Identification of all active enhancers with no AP-1 (n=2,079, Figure 7f, second column)

1kb windows centered on summits of ATAC-Seq peaks (merged across 0, 10, and 90m) from C57Bl/6J MEFs were intersected with H3K27ac peaks (merged across 0, 10, and 90m). The gene-distal subset (at least +/− 1kb away from an annotated TSS) of these sites was obtained and AP-1 peaks at 0 or 90m were removed.

Identification of inducible Smarca4 peaks with inducible AP-1 not at active enhancers (n=81, Figure 7f, last column)
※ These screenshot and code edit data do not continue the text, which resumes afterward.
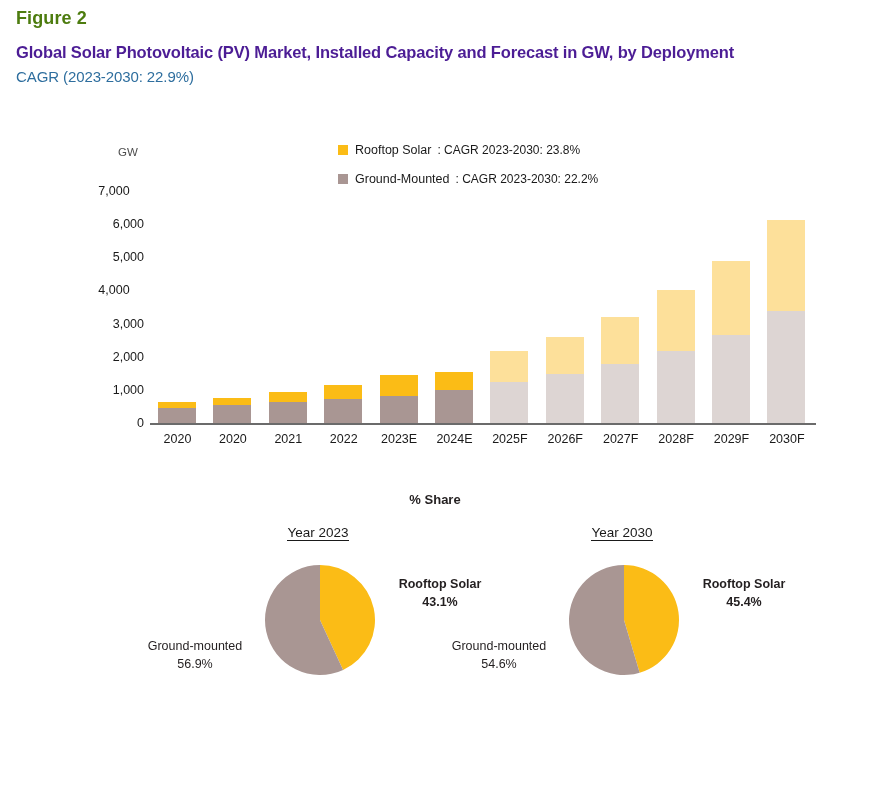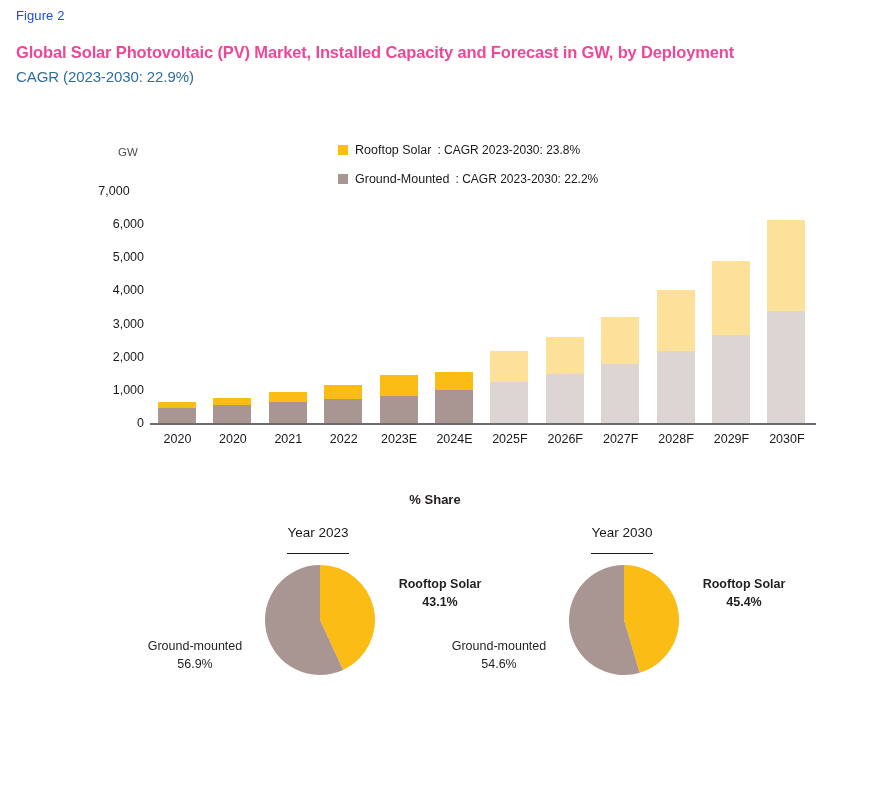"Figure 2" .fig-label { color: #1d4ed8 -> #4d7c0f; font-size: 13px -> 18px; font-weight: normal -> bold }
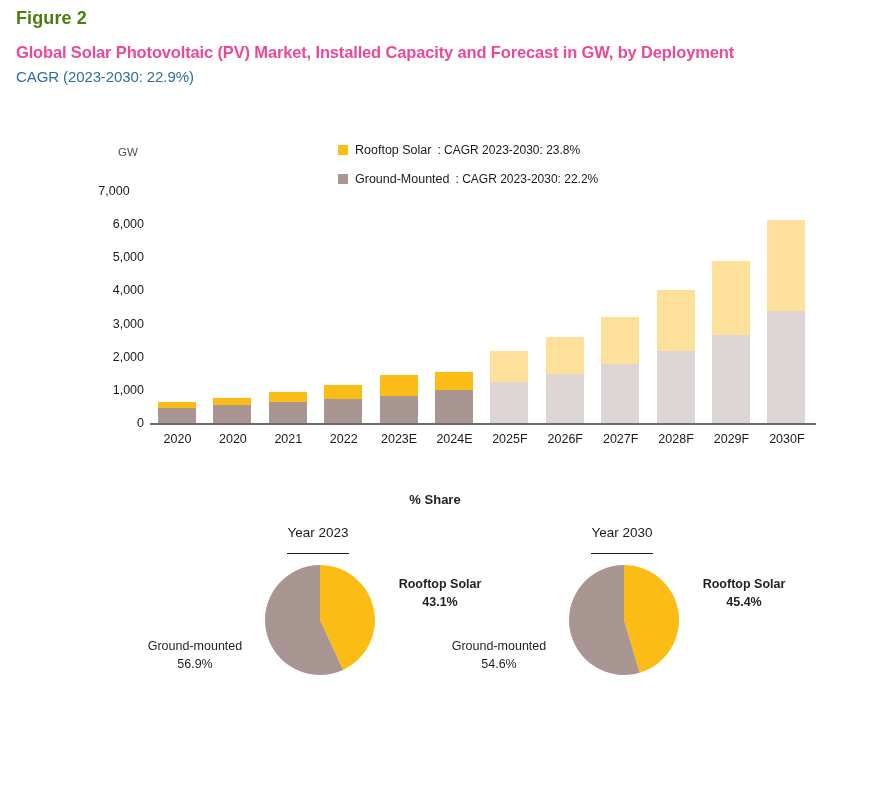"Global Solar Photovoltaic (PV) Market," .title { color: #ec4899 -> #4c1d95 }
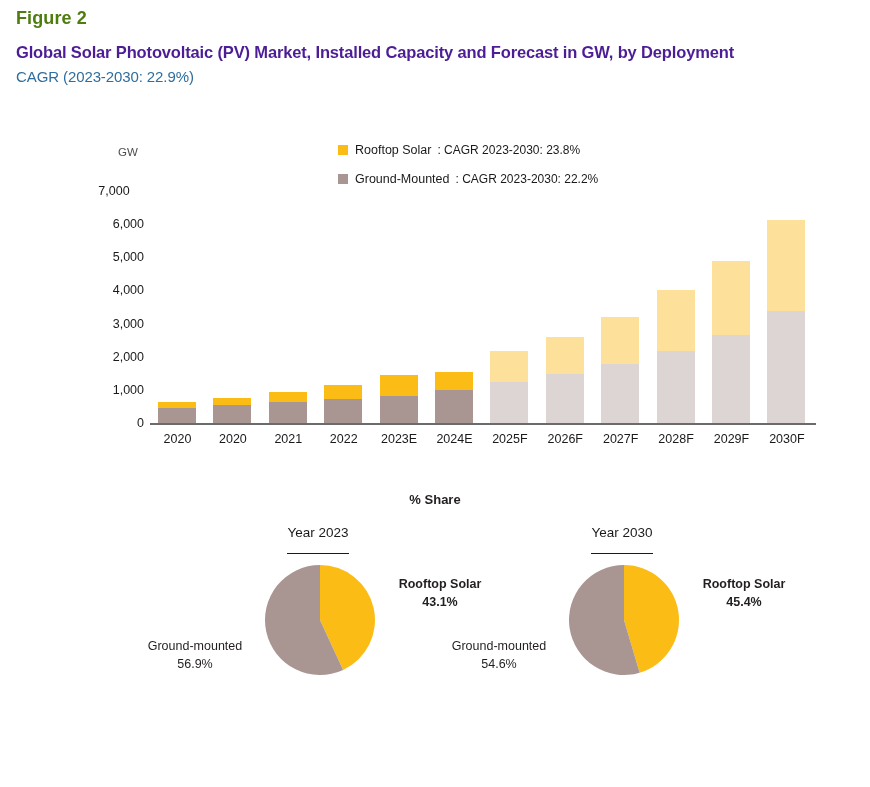"4,000" div.ytick { text-align: none -> center }
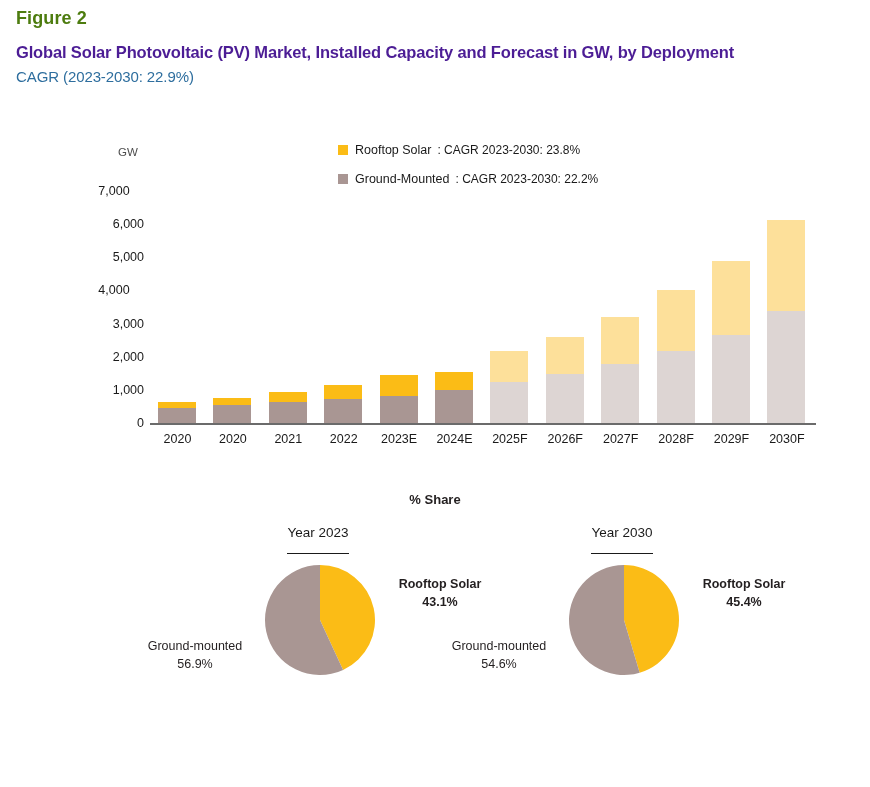"Year 2023" .pie-head span { padding-bottom: 13px -> 0 }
Raw read counts of Fos, Fos12, Jun, and JunD ChIP-seq data were obtained within 500bp windows centered at the summits of consensus AP-1 peaks and used as the input into differential testing by both DESeq2 and edgeR. Inducible AP-1 peaks were identified by performing differential tests for windows with differential AP-1 signal in 90m stimulated MEFs vs. unstimulated MEFs, using the ChIP antibody as a blocking factor. Windows with significant increase in AP-1 signal with FDR<1×10−4 by both DESeq2 and edgeR were obtained. These sites were intersected with the inducible Smarca4 peaks identified above and peaks that overlapped with H3K27ac peaks (merged across 0, 10, and 90m) were removed.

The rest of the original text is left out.